Tokenization and Your Private Data (4)

Recapping:

  • (Day 1) The government is interested in using the salesforce.com CRM and other USA cloud applications, but the BC FOIPPA Act does not allow it.
  • (Day 2) So, the BC CIO has recommended “tokenization” systems to make personal information 100% obscured before storage in USA cloud applications.
  • (Day 3) But, using truly secure tokenization renders CRMs basically useless, so software vendors are flogging less secure forms of tokenization hoping that people won’t notice the reduced security levels because they still call it “tokenization”.

The BC CIO guidance on using USA cloud services has a certain breathless enthusiasm (is there any innovation more exciting than vendor innovation?) for the tokenization products vendors are bringing to market:

Vendors have begun to address this “data-residency” issue in innovative ways. As an example, Force.com, and CypherCloud offer solutions that allow sensitive or personal information to remain in Canada. Using tokenization – a method of substituting specified data fields for arbitrary values – these solutions allow for the use of foreign-based services while remaining within the residency-based restrictions of FOIPPA.
– BC OCIO, Data Residency and Tokenization

And the guidance released by BC’s Office of the Information & Privacy Commissioner (OIPC) at first glance appears to similarly swallow claims about tokenization hook, line and sinker.

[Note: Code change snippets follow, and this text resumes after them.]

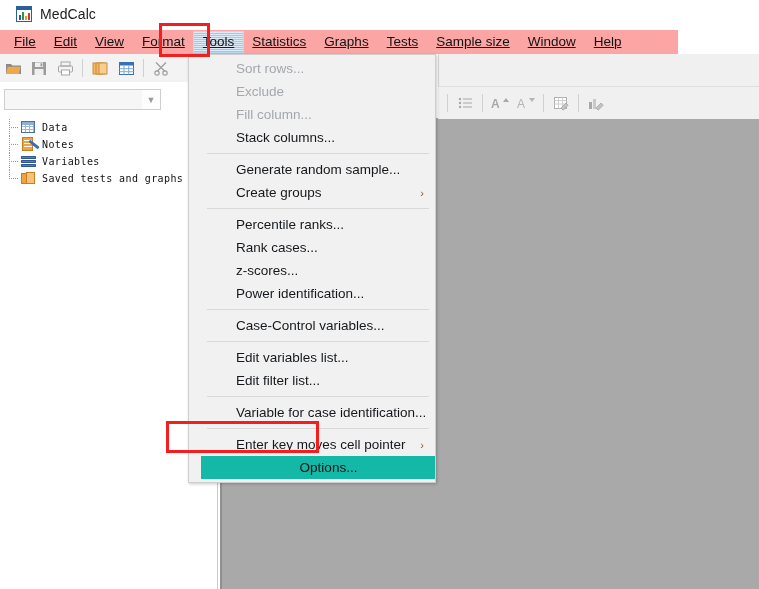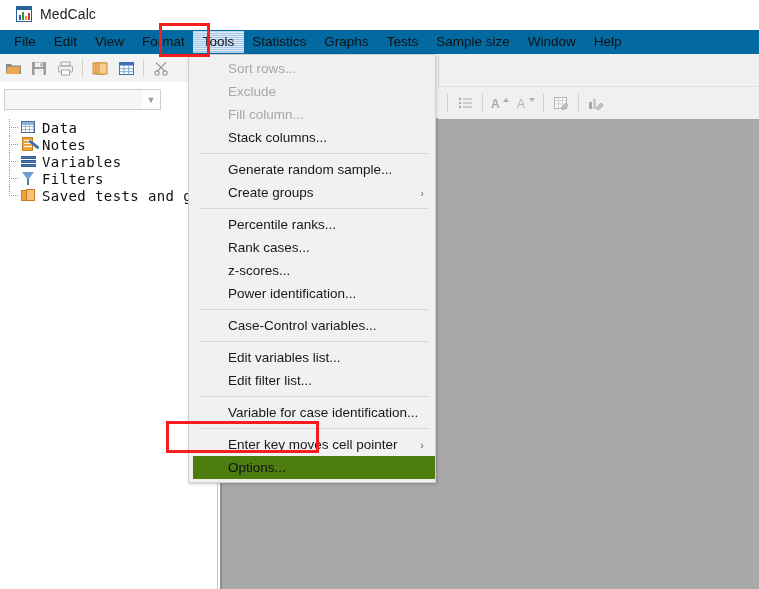"File" .menubar { background: #0369a1 -> #fca5a5; text-decoration: none -> underline; width: 759px -> 678px }
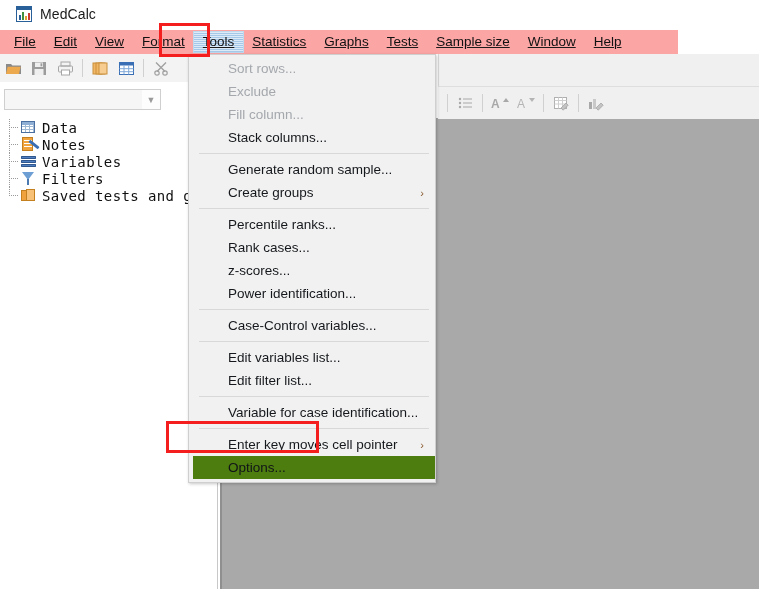"Sort rows..." .dropdown { padding: 2px 0 0 4px -> 2px 0 0 12px }
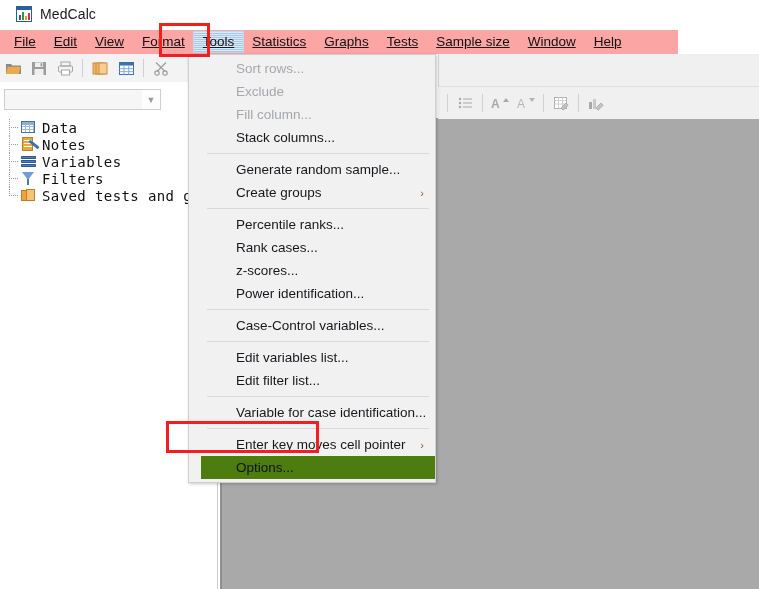"Data" .tnode { font-size: 14px -> 10px }
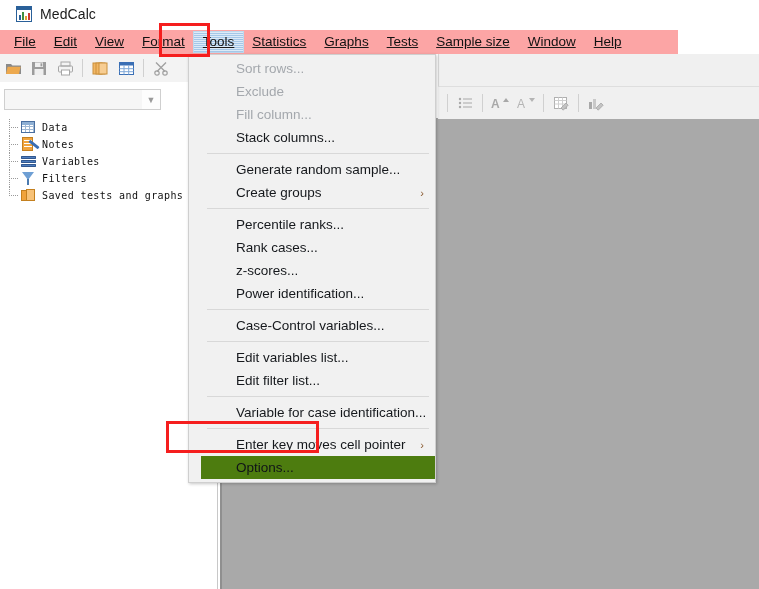"Filters" div.tnode { html: <div> <span></span> <span> <i></i> </span> <span>Filters</span> </div> -> none }
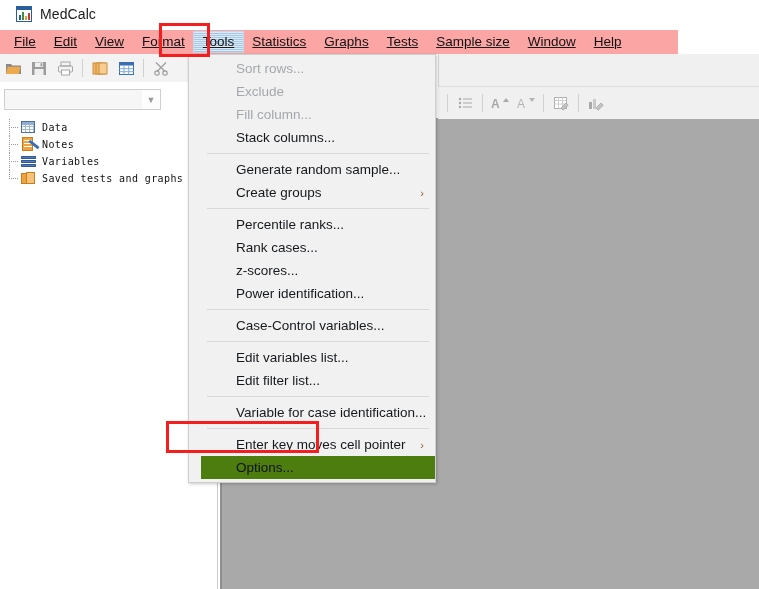"Options..." .dd-item.selected { background: #4d7c0f -> #14b8a6; justify-content: none -> center }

Public bodies may comply with FIPPA provided that the personal information is adequately tokenized and the crosswalk table is secured in Canada.
– BC OIPC, Updated guidance on the storage of information outside of Canada by public bodies

However, the OIPC guidance has one small but important difference, the word “adequately”.

I met with a lawyer from the OIPC’s office to discuss tokenization, and he was clear that the OIPC understood the very important difference between fully randomized tokenization (basically unbreakable, and “adequate”) and any other tokenization (potentially trivially breakable, and perhaps not “adequate”). This is reassuring, because the difference is not immediately obvious, and the tokenization software vendors are doing everything in their power to obscure the difference in their marketing materials.

It is not reassuring that the OIPC has opened the door to “tokenization” at all. The OIPC is sufficiently anal retentive about personal information that they have ruled that no forms of standard encryption are sufficiently secure to be used to store personal information outside Canada, because “encryption may be deciphered given sufficient computer analysis”. That’s right, the OIPC scoffs at your AES-256 encoded data, but is OK with “adequate” tokenization, for some undefined values of “adequate”.

The OIPC guidance spends two paragraphs on “re-identification” of data (the practice of mixing tokenized and un-tokenized fields in records), and spends five more on the legal and physical security of the tokenization crosswalk table (dictionary), but spends only one word (“adequately”) on whether or not the tokenization dictionary is full of junk.

The OIPC told me that, because fully random tokenization completely obscured the original data[1], they had to rule that fully tokenized personal data was no longer “personal information” and thus not covered by the Act. This strikes me as very lawyerly, but also very dangerous, since it opens the door for government to consider technical “tokenization” solutions from vendors that are likely far less secure than conventional approaches (like AES-256) that the OIPC has already rejected.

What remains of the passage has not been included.